(Exercise brief):
There is a line below that contains "2015-03-31: 18800000000 -> 17500000000". Please reproduce it and all following lines exactly, through the final one.
---------- Data extracts
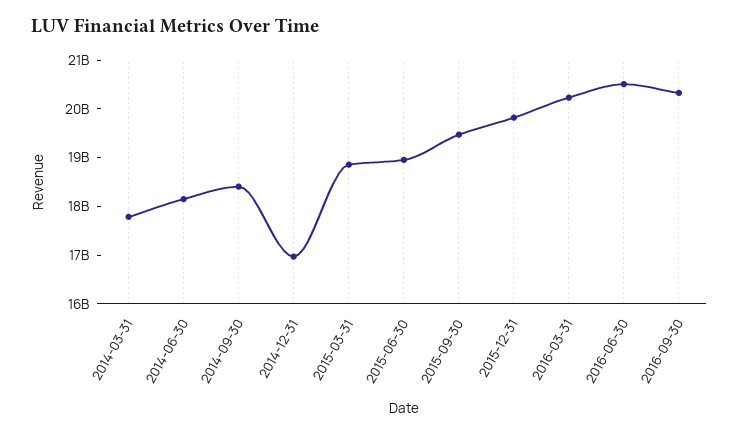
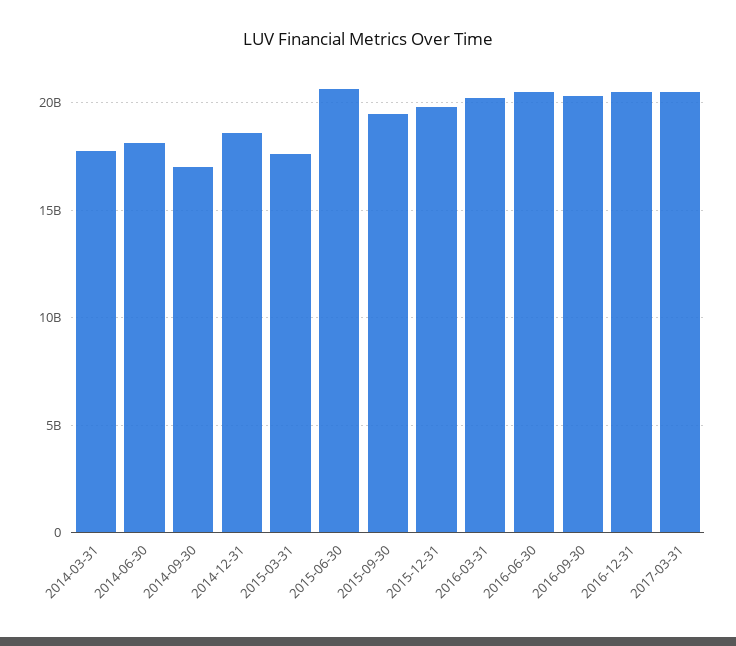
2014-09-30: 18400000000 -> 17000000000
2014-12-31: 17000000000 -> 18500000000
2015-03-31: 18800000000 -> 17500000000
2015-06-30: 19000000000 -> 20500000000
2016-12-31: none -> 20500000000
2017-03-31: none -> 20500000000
--------------------
(Solution):
2015-03-31: 18800000000 -> 17500000000
2015-06-30: 19000000000 -> 20500000000
2016-12-31: none -> 20500000000
2017-03-31: none -> 20500000000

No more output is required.